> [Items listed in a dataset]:
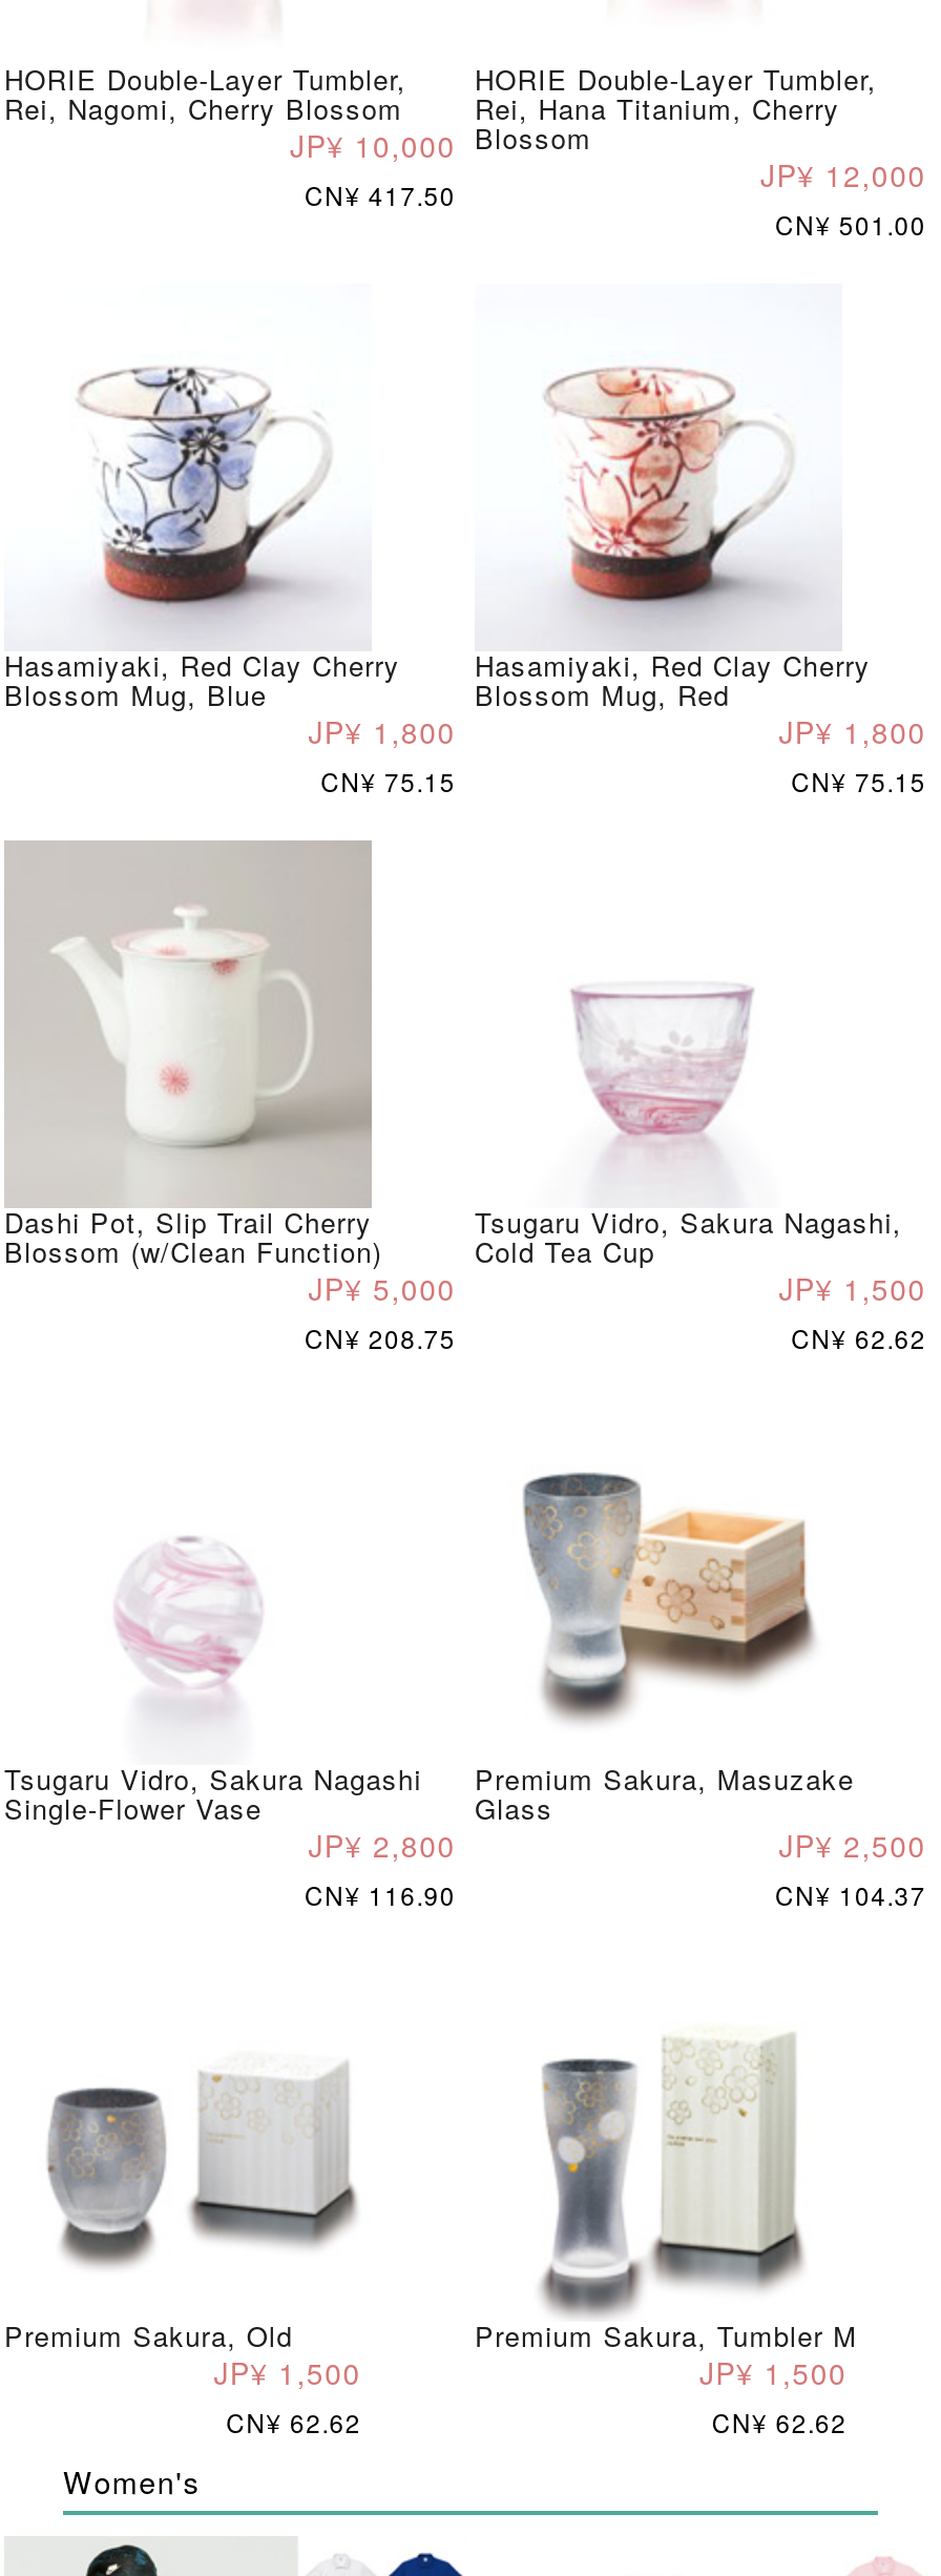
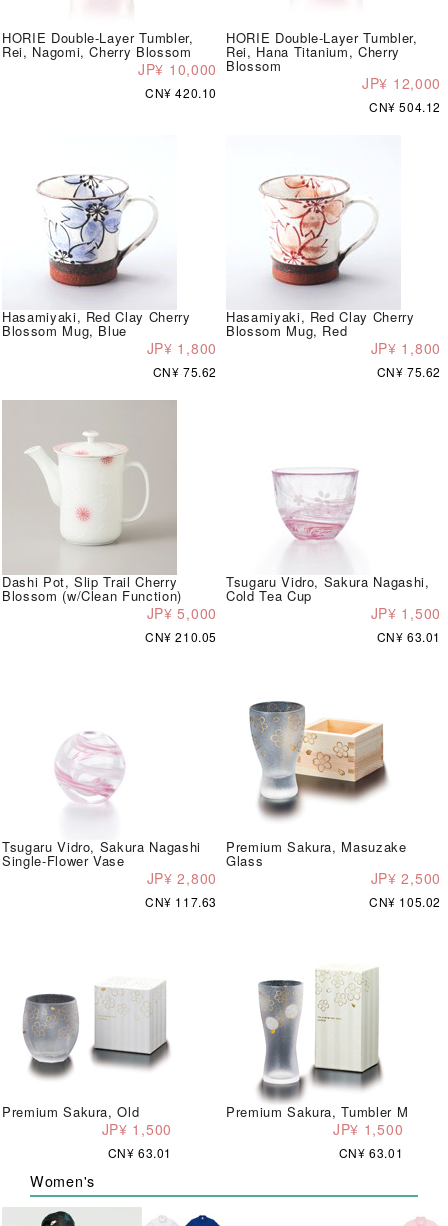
[305,175,456,211] CN¥ 417.50 -> [145,84,217,100] CN¥ 420.10
[775,205,926,241] CN¥ 501.00 -> [369,98,441,114] CN¥ 504.12
[321,762,456,797] CN¥ 75.15 -> [153,362,217,380] CN¥ 75.62
[791,762,926,797] CN¥ 75.15 -> [377,362,441,380] CN¥ 75.62
[305,1318,456,1354] CN¥ 208.75 -> [145,628,217,644] CN¥ 210.05
[791,1318,926,1354] CN¥ 62.62 -> [377,628,441,644] CN¥ 63.01
[305,1875,456,1911] CN¥ 116.90 -> [145,892,217,910] CN¥ 117.63
[775,1875,926,1911] CN¥ 104.37 -> [369,892,441,910] CN¥ 105.02
[226,2403,361,2438] CN¥ 62.62 -> [108,1144,172,1160] CN¥ 63.01
[712,2403,847,2438] CN¥ 62.62 -> [339,1144,403,1160] CN¥ 63.01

> [TO DO]: Nothing but the lines from the one with "[775,1875,926,1911] CN¥ 104.37" through the final line of the data above should be output, exactly as written.

> [TASK ANSWER]:
[775,1875,926,1911] CN¥ 104.37 -> [369,892,441,910] CN¥ 105.02
[226,2403,361,2438] CN¥ 62.62 -> [108,1144,172,1160] CN¥ 63.01
[712,2403,847,2438] CN¥ 62.62 -> [339,1144,403,1160] CN¥ 63.01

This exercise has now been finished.